Before-and-after change data
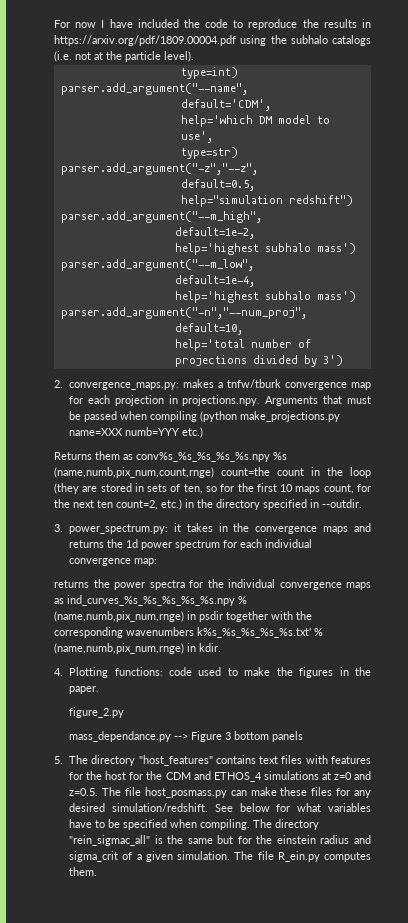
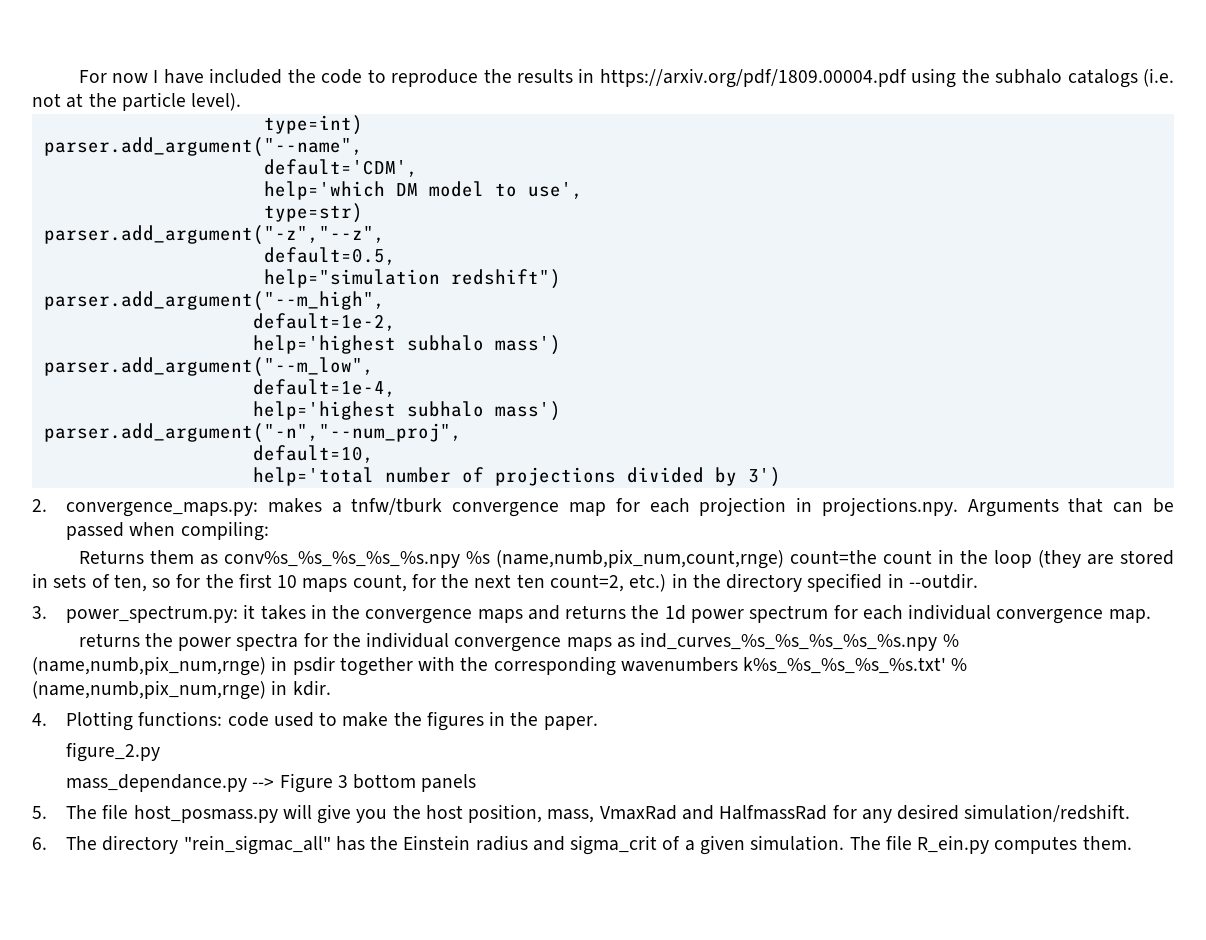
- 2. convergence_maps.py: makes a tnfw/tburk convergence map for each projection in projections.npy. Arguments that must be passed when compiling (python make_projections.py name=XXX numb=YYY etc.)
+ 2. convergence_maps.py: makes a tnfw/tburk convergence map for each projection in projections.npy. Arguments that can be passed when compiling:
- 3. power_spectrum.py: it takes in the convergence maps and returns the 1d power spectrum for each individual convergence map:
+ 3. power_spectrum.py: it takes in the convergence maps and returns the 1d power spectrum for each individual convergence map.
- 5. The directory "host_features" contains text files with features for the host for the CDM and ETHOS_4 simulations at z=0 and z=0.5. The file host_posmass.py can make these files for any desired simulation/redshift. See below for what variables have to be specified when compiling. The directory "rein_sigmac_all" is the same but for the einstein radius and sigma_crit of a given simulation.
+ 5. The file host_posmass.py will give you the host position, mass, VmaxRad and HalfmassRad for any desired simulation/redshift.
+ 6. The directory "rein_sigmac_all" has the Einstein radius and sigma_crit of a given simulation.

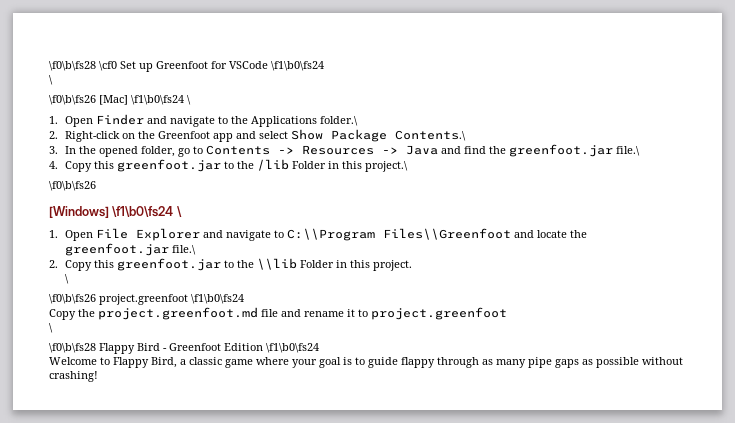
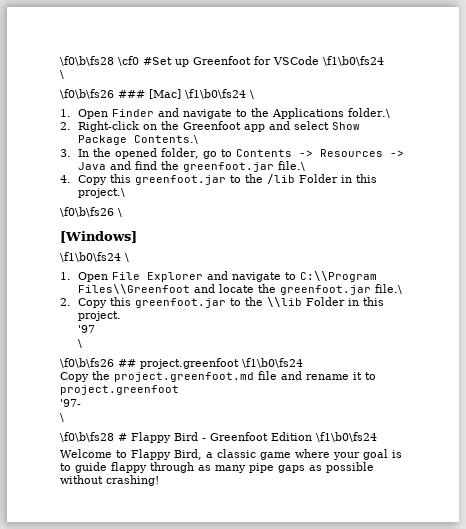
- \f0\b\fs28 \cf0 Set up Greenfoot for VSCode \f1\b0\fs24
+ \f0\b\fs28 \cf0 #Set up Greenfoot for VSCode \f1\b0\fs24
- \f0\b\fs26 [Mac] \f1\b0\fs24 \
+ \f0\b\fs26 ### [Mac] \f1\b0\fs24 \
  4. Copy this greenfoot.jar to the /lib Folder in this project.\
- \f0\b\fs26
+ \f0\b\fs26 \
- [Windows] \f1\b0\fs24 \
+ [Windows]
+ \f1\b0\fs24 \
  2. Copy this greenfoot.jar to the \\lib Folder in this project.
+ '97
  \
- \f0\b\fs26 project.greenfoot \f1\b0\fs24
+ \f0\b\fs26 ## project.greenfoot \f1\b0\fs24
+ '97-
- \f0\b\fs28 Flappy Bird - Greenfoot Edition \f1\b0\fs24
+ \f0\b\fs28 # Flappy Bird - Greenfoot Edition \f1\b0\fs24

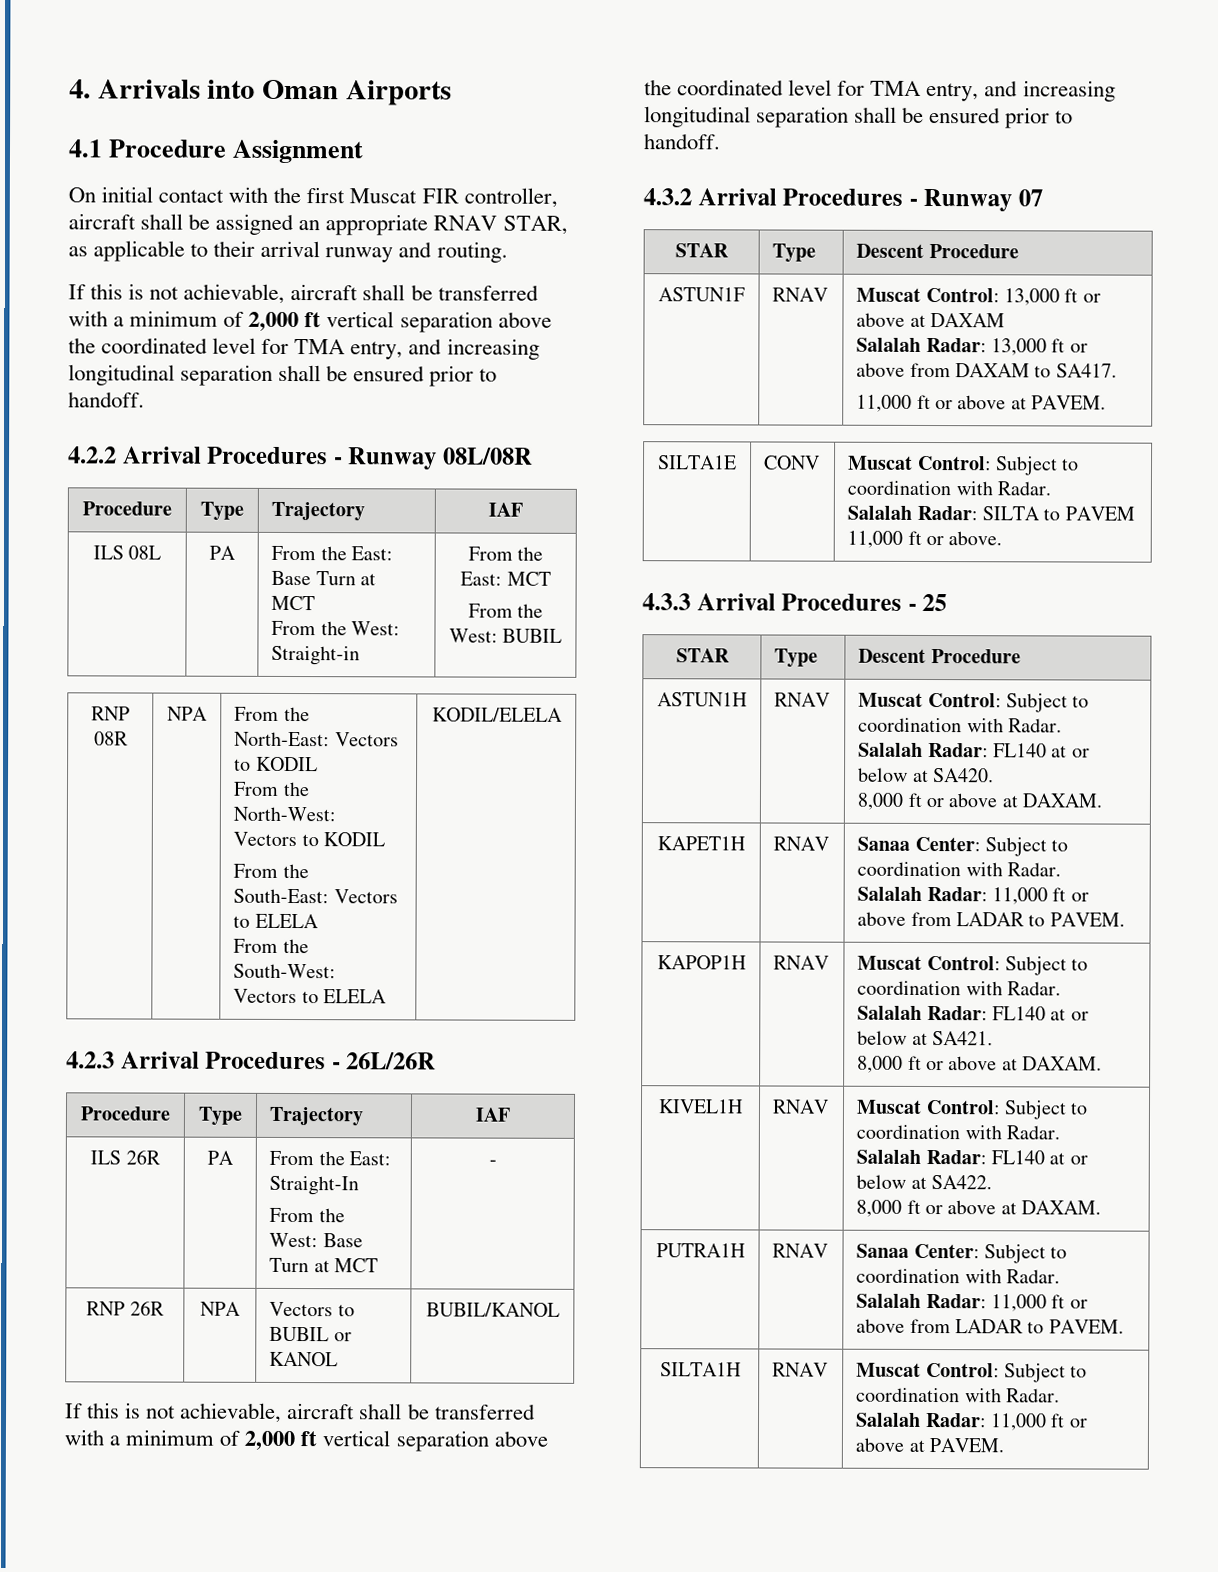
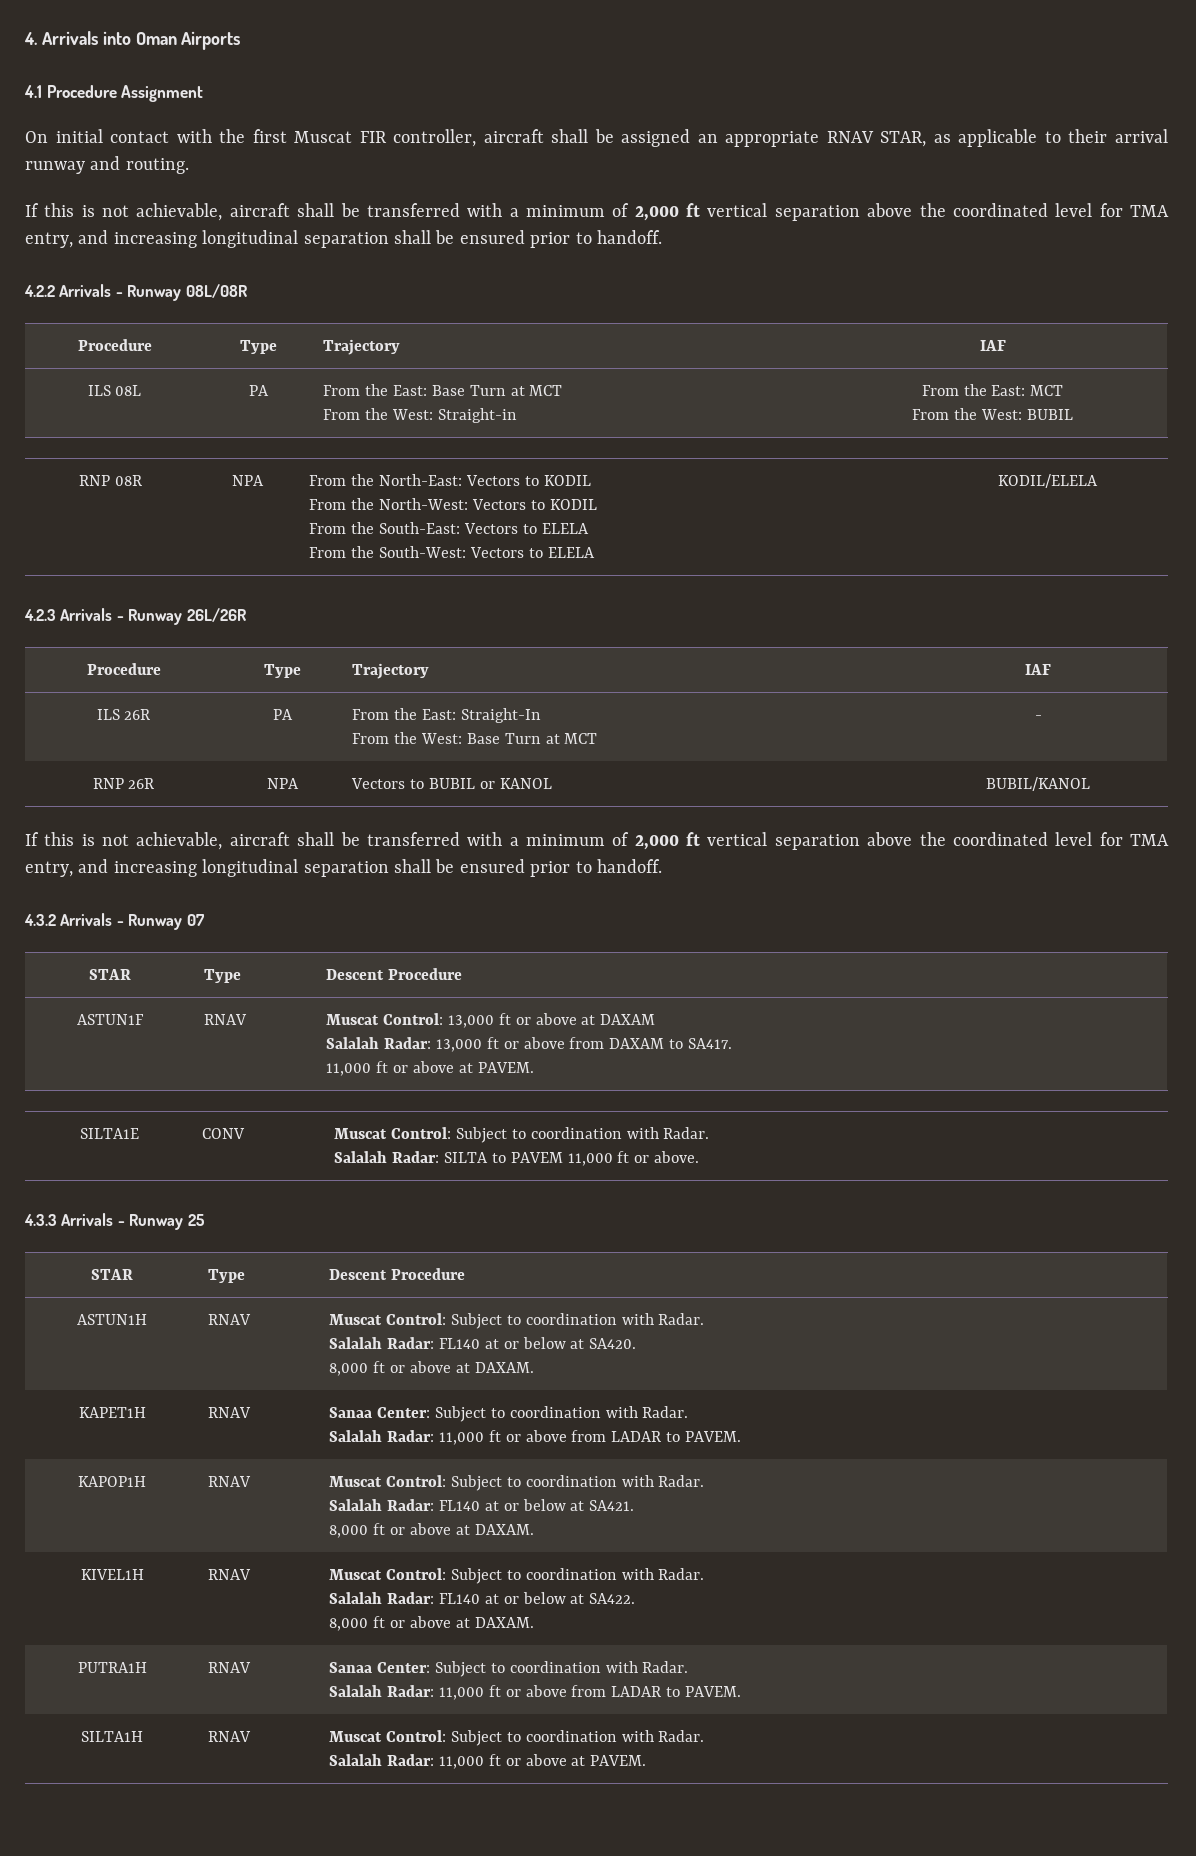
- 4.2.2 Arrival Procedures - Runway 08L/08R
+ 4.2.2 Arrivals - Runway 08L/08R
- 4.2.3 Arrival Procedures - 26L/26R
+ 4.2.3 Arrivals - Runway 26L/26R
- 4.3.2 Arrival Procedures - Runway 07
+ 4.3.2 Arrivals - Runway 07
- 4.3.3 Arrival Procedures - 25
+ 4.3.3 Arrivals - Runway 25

== GOAL OF THE EXERCISE ==
From the data above, copy each line that has the string "individual".

== EXERCISE OUTPUT ==
- 3. power_spectrum.py: it takes in the convergence maps and returns the 1d power spectrum for each individual convergence map:
+ 3. power_spectrum.py: it takes in the convergence maps and returns the 1d power spectrum for each individual convergence map.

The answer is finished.